In another interesting, and more disturbing, footnote, Fussman essentially nullifies the “reasonable likelihood” statutory (N.C.G.S. §1D-35) standard for risk of harm in punitive damages claims out of existence. 2011 WL 5836928, at *7. The court holds that no particular percentage likelihood is required for a prima facie case of punitive damages to exist, only that there be an unspecified “connection.” That seems pretty shaky to us, since it would theoretically allow an increased risk from one in a bazillion to two in a bazillion to support a punitive award, notwithstanding the inclusion of a “likelihood” of harm element in the statute. Nor is the cited precedent particularly persuasive. Everhart v. O’Charley's Inc., 683 S.E.2d 728, 738 (N.C. App. 2009), discussed an entirely different statute – “related to” as used in N.C.G.S. §1D–15 – and so is not at all on point. Benedi v. McNeil-P.P.C., Inc., 66 F.3d 1378, 1389 (4th Cir. 1995), was decided under Virginia common law, and thus has no conceivable relevance to the interpretation of a North Carolina statute.

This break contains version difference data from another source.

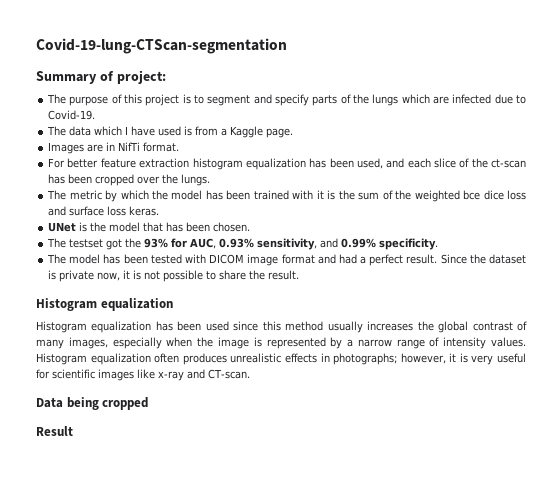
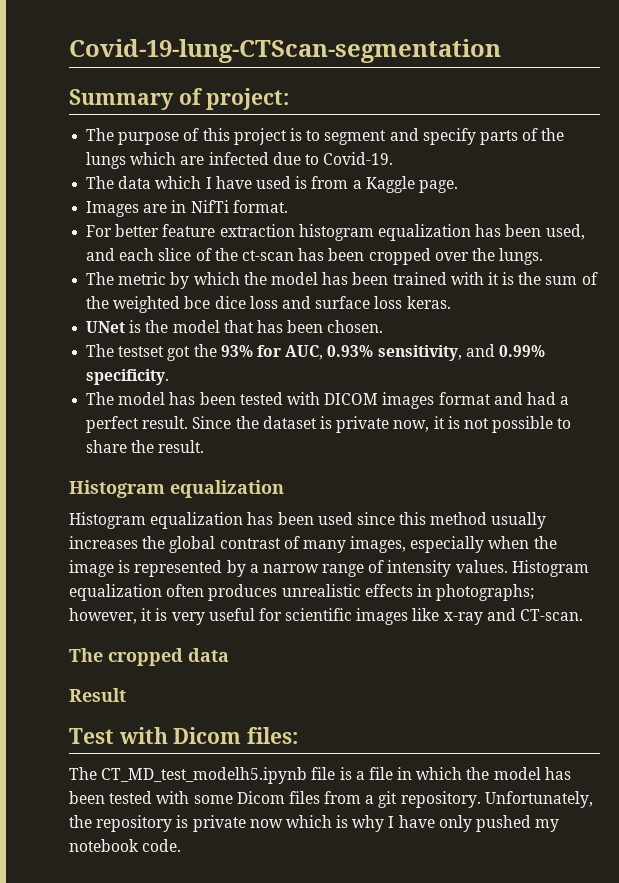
- The model has been tested with DICOM image format and had a perfect result.
+ The model has been tested with DICOM images format and had a perfect result.
- Data being cropped
+ The cropped data
+ Test with Dicom files:
+ The CT_MD_test_modelh5.ipynb file is a file in which the model has been tested with some Dicom files from a git repository. Unfortunately, the repository is private now which is why I have only pushed my notebook code.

It’s hard to say, given the vagueness of other parts of the Fussman opinion, but the likelihood point looks like a good appellate issue to us. Maybe we’ll look into it in some future post
The evidentiary rulings in Fussman are more of "where's the beef?" If the defendant actually did open the door to subsequent remedial measures by asserting them affirmatively, then we can’t fault that ruling. See 2011 WL 5836928, at *7.
We can’t be as charitable to the court’s hearsay ruling, though. The facts aren’t particularly important, but we don’t see how use of hearsay “to establish what information [defendant’s] employees had received from [its] consultants, and the actions [those] officials took in response,” id., can possibly be anything other than relying upon such evidence for “the truth” of what it states. Id. Unless the information is considered to be true, then it’s not capable of proving any of those things.
The decision on admission of “national sales figures” to prove anything “related to” the plaintiff doesn’t make any sense. How national sales could be relevant to one individual is beyond us. Id. at *8. We’ve heard of this kind of thing being admitted in punitive damages cases on various reprehensibility grounds, but never on the rationale offered in Fussman.
So within three days of one another, each side won one in Aredia/Zometa. That dance seems unlikely to end anytime soon.